In a recently unsealed opinion from the District of Delaware, Judge Dyk of the Federal Circuit sitting by designation, held a patent in the “inherently unpredictable” field of antibodies invalid on summary judgment for failing to satisfy the enablement requirement. Baxalta Inc. v. Genentech Inc. Delaware Opinion, Case No. 17-cv-509-TBD (D. Del. Jan. 13, 2022). The accused product was HEMLIBRA® directed to treating hemophilia A with antibody emicizumab-kxwh or ACE910. Baxalta sued in 2017, asserting U.S. Patent No. 7,033,590 which is titled “Factor IX/Factor IXA Activating Antibodies and Antibody Derivatives.” The patent claimed antibodies that promote coagulation factor IXa absent factor VIII.
Where patents are “directed to a genus that was claimed broadly in terms of functionality,” both in terms of what the antibodies bind to and what effect they have, but the effective antibodies are a small subset of a large group which may meet the binding functional language, enablement and written description issues are likely. Here, the genus included millions of candidate antibodies, and the patent disclosed only eleven working examples, none of which were developed into a therapeutic product. The court found it “significant that the patent does not remotely enable the accused antibody,” which is far more effective than any of the working examples. The accused antibody’s structure as a bispecific humanized antibody was the key to its success, yet none of the working examples disclosed either a bispecific or humanized antibody. Nor did the patent provide any guidance as to which features of the disclosed antibodies cause them to accomplish the claimed functions. Importantly, Judge Dyk cited evidence that “if a person of ordinary skill in the art . . . started with the genus of antibodies and antibody fragments that bind to Factor IX or IXa, only a very tiny percentage of those will meet the claims’ functional limitation that the antibody or antibody fragment increase the procoagulant activity of Factor IXa.”

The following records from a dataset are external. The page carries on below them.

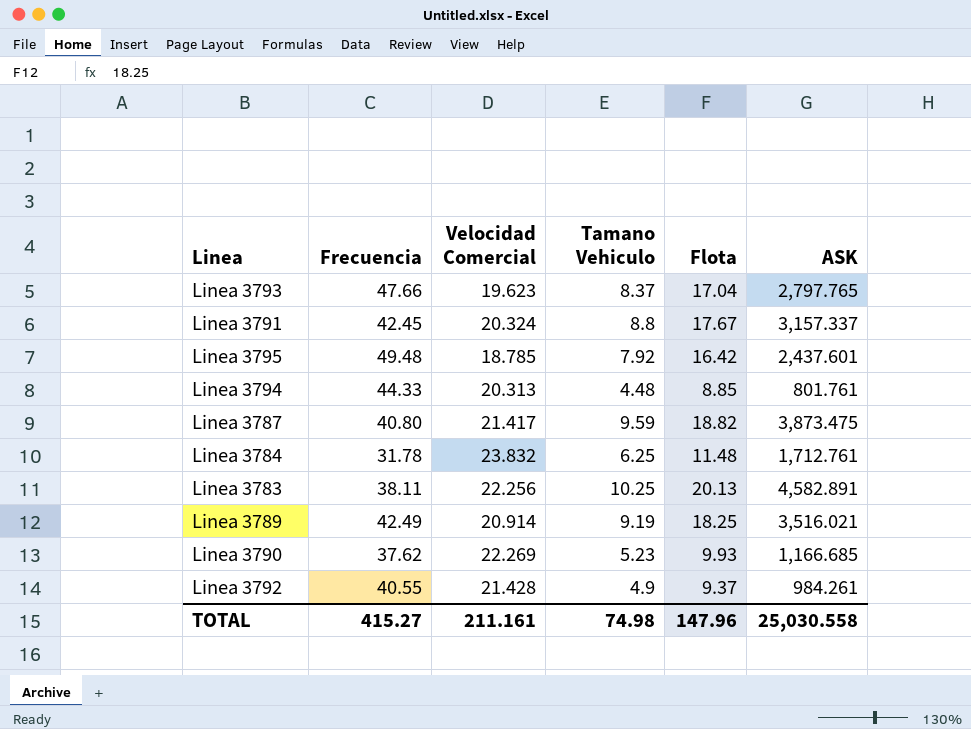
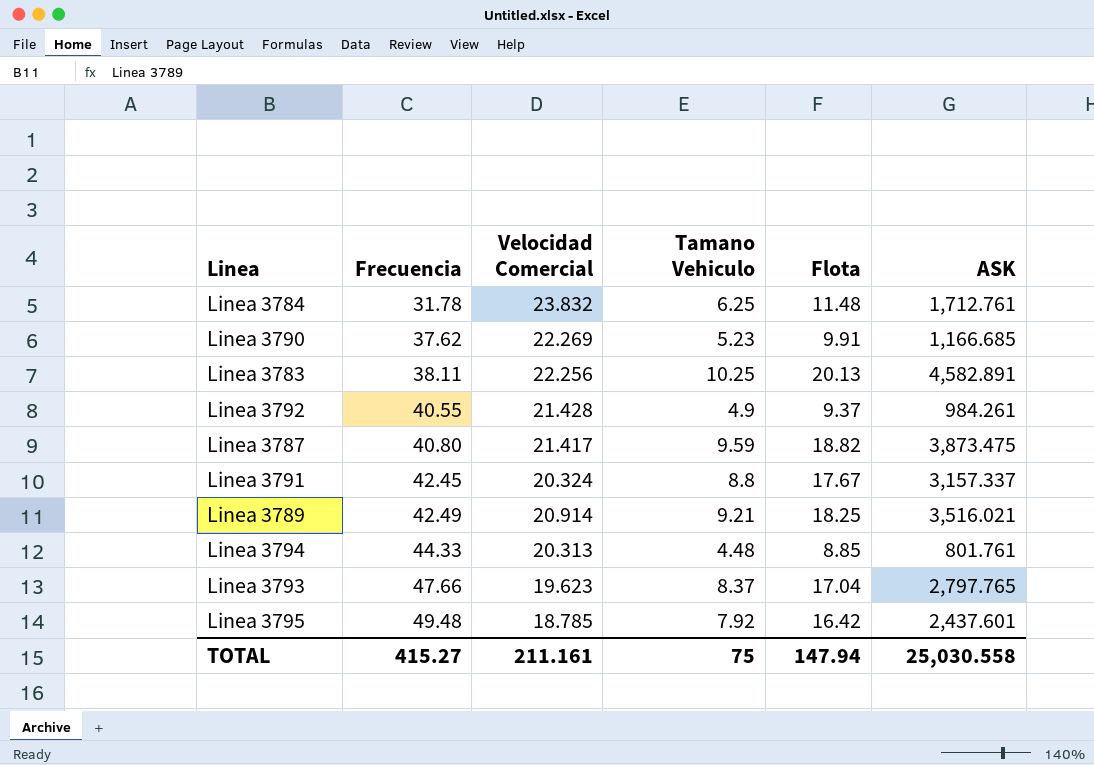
row order: none -> Frecuencia ascending
Linea 3790 | Flota: 9.93 -> 9.91
Linea 3789 | Tamano Vehiculo: 9.19 -> 9.21
TOTAL | Tamano Vehiculo: 74.98 -> 75
TOTAL | Flota: 147.96 -> 147.94

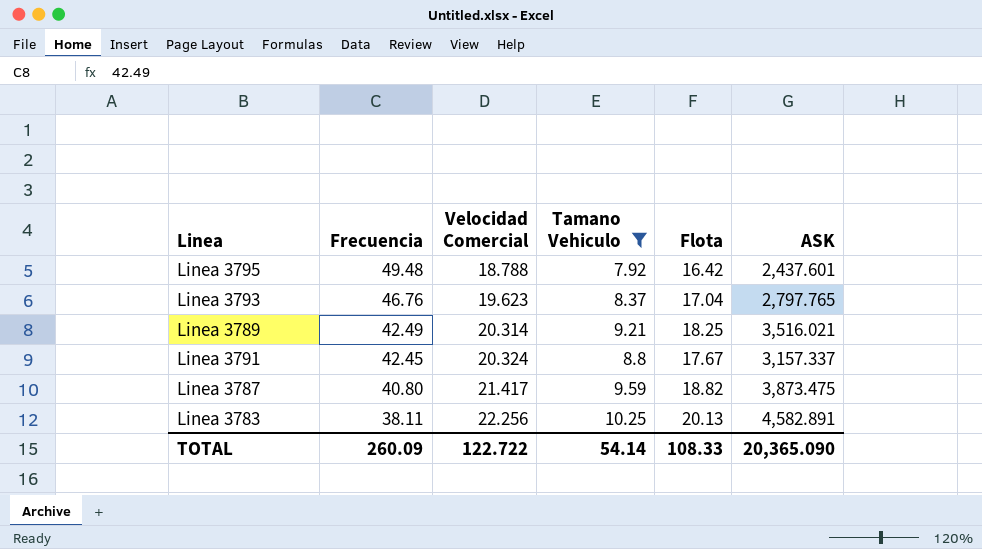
filter: none -> Tamano Vehiculo >= 7.92
row order: Frecuencia ascending -> Frecuencia descending
Linea 3795 | Velocidad Comercial: 18.785 -> 18.788
Linea 3793 | Frecuencia: 47.66 -> 46.76
Linea 3789 | Velocidad Comercial: 20.914 -> 20.314
TOTAL | Frecuencia: 415.27 -> 260.09
TOTAL | Velocidad Comercial: 211.161 -> 122.722
TOTAL | Tamano Vehiculo: 75 -> 54.14
TOTAL | Flota: 147.94 -> 108.33
TOTAL | ASK: 25,030.558 -> 20,365.090

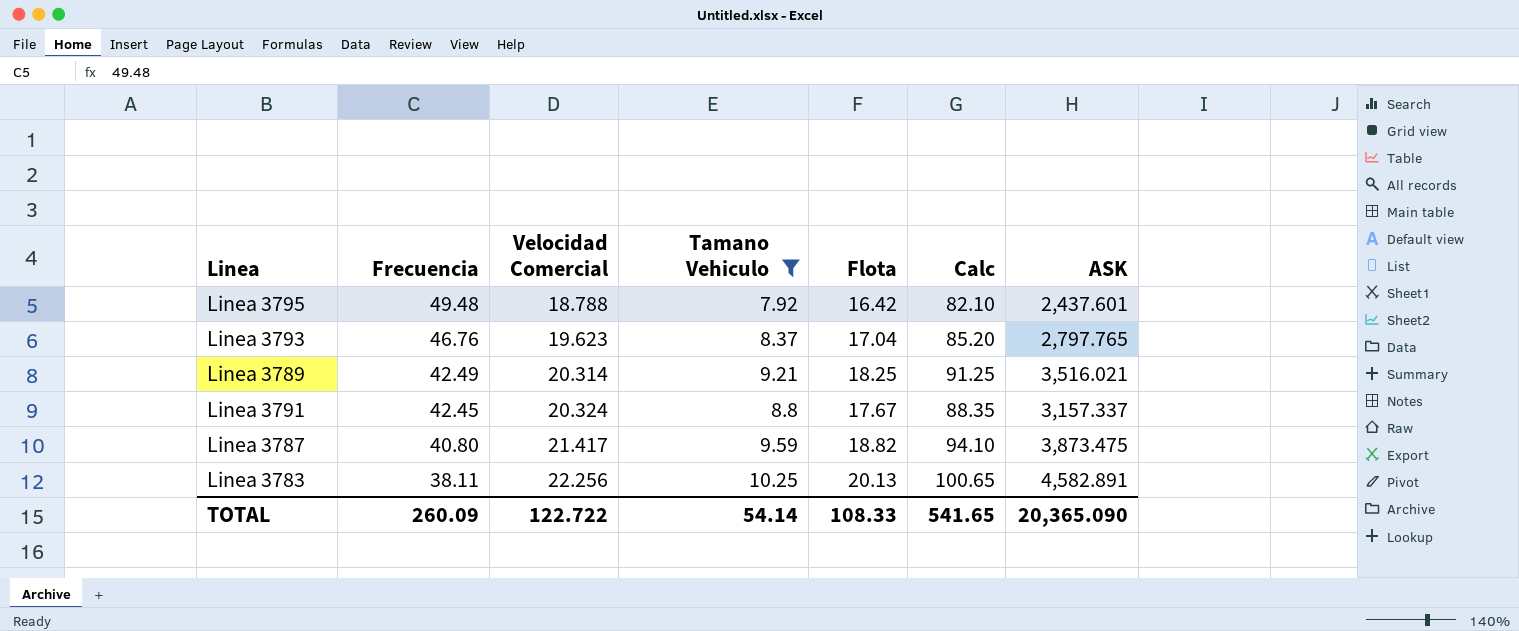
column Calc | formula: none -> [Flota] * 5

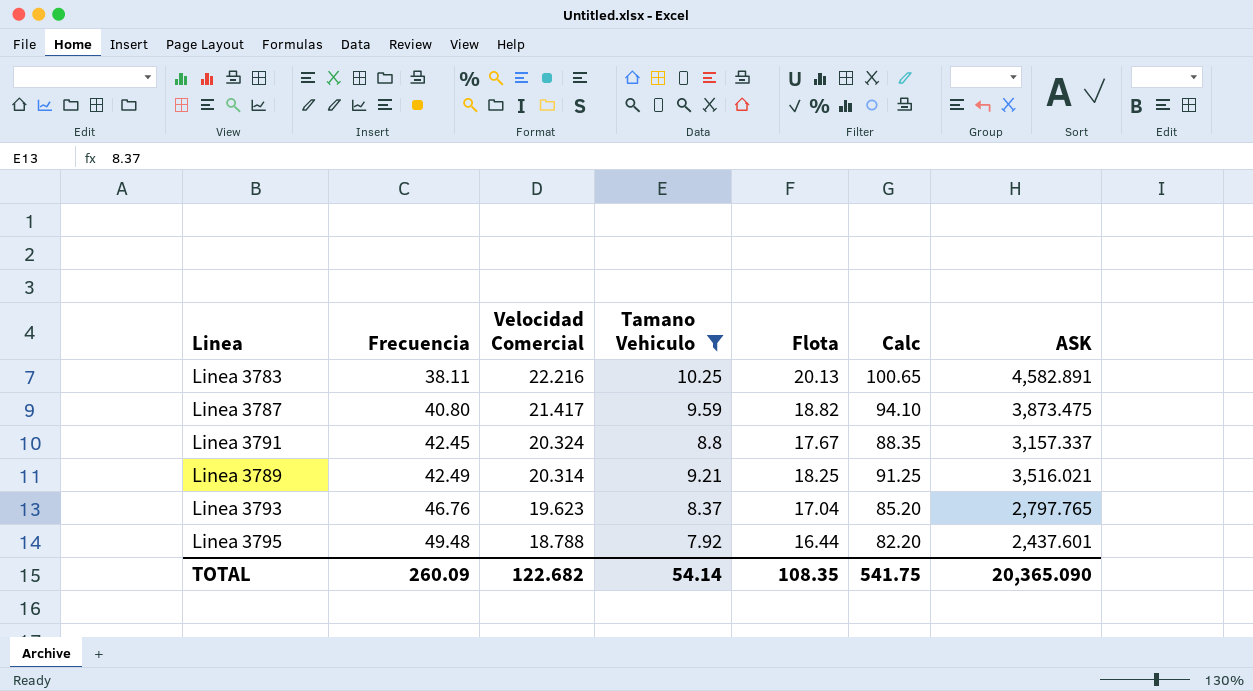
row order: Frecuencia descending -> Frecuencia ascending
Linea 3783 | Velocidad Comercial: 22.256 -> 22.216
Linea 3795 | Flota: 16.42 -> 16.44
Linea 3795 | Calc: 82.10 -> 82.20
TOTAL | Velocidad Comercial: 122.722 -> 122.682
TOTAL | Flota: 108.33 -> 108.35
TOTAL | Calc: 541.65 -> 541.75

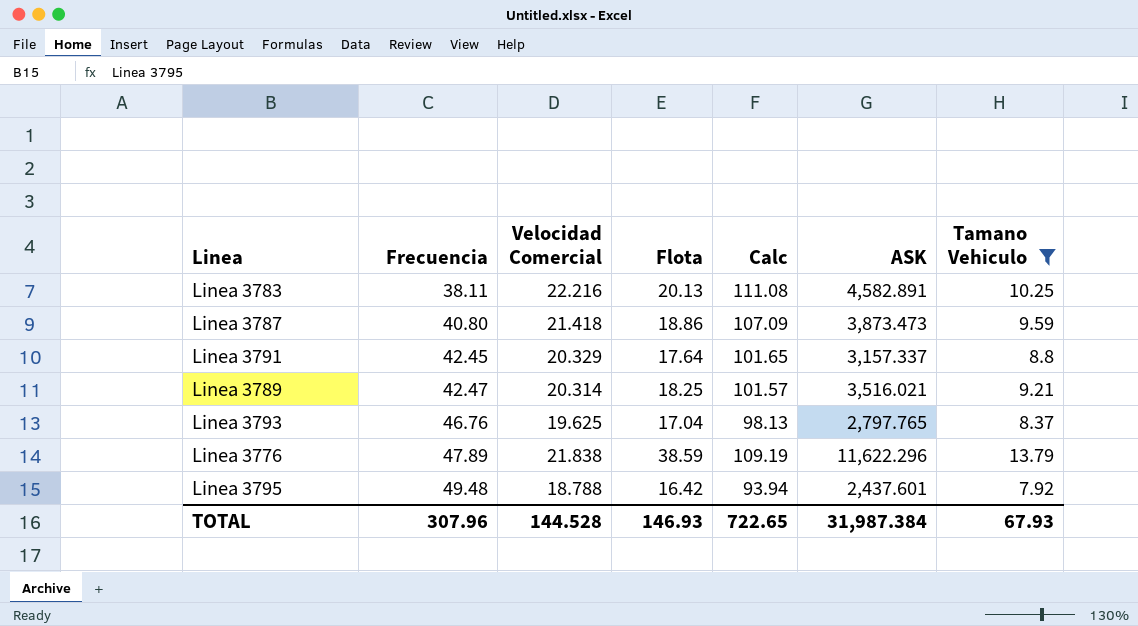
column Calc | formula: [Flota] * 5 -> [Velocidad Comercial] * 5
column Tamano Vehiculo | position: 4 -> 7
Linea 3787 | Velocidad Comercial: 21.417 -> 21.418
Linea 3787 | Flota: 18.82 -> 18.86
Linea 3787 | ASK: 3,873.475 -> 3,873.473
Linea 3791 | Velocidad Comercial: 20.324 -> 20.329
Linea 3791 | Flota: 17.67 -> 17.64
Linea 3789 | Frecuencia: 42.49 -> 42.47
Linea 3793 | Velocidad Comercial: 19.623 -> 19.625
row Linea 3776: none -> 47.89 | 21.838 | 38.59 | 109.19 | 11,622.296 | 13.79
Linea 3795 | Flota: 16.44 -> 16.42
TOTAL | Frecuencia: 260.09 -> 307.96
TOTAL | Velocidad Comercial: 122.682 -> 144.528
TOTAL | Flota: 108.35 -> 146.93
TOTAL | Calc: 541.75 -> 722.65
TOTAL | ASK: 20,365.090 -> 31,987.384
TOTAL | Tamano Vehiculo: 54.14 -> 67.93

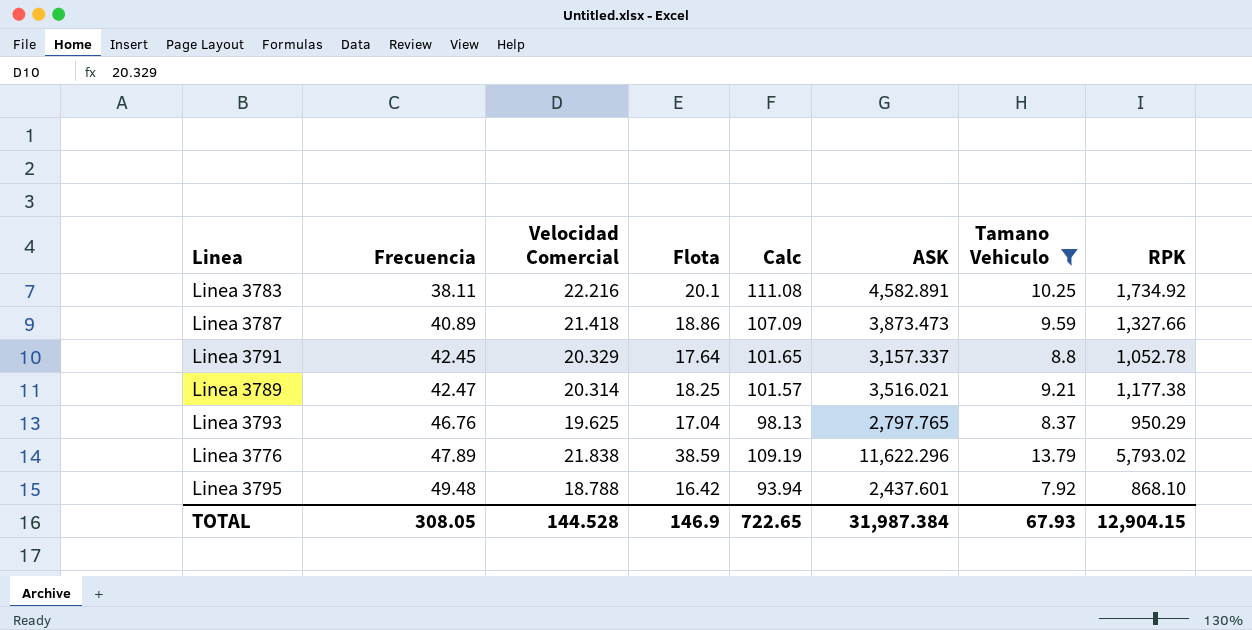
column RPK | position: none -> 8
Linea 3783 | Flota: 20.13 -> 20.1
Linea 3787 | Frecuencia: 40.80 -> 40.89
TOTAL | Frecuencia: 307.96 -> 308.05
TOTAL | Flota: 146.93 -> 146.9

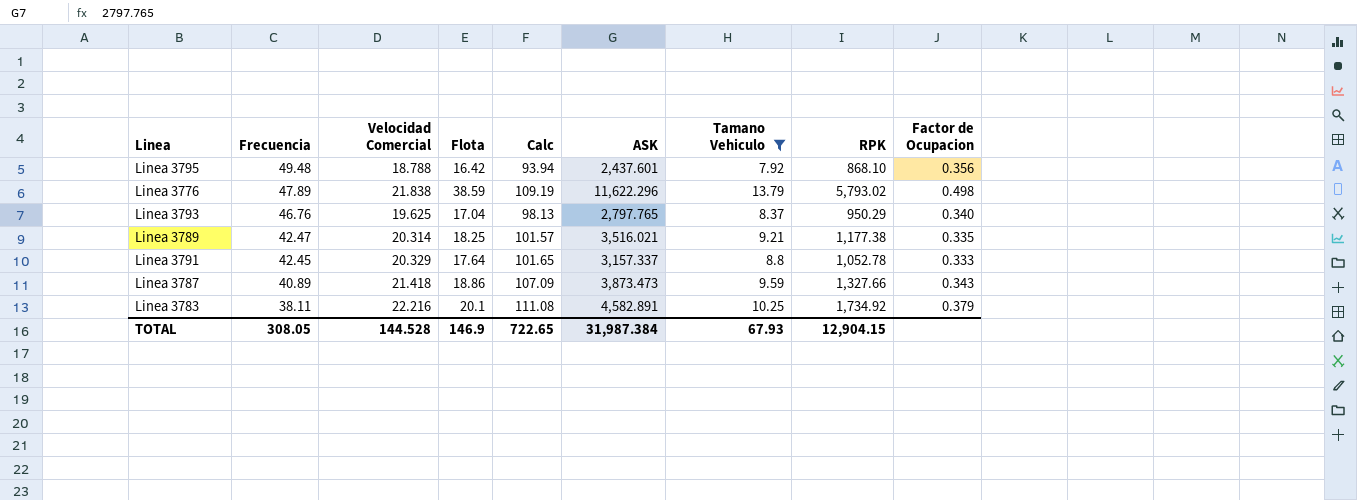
row order: Frecuencia ascending -> Frecuencia descending
column Factor de Ocupacion | formula: none -> [RPK] / [ASK]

In other antibody patent cases in the past year, the Federal Circuit has stated that specific antibodies that do what the patent claims are important to written description and enablement, and merely describing what the antibody binds to may not be enough. In Baxalta, and other similar cases, despite the fact that routine experimentation could disclose which antibodies were effective, the experimentation was undue as the need to screen 10,000s or more antibodies resulted in an invalidating “search for a needle in a haystack.”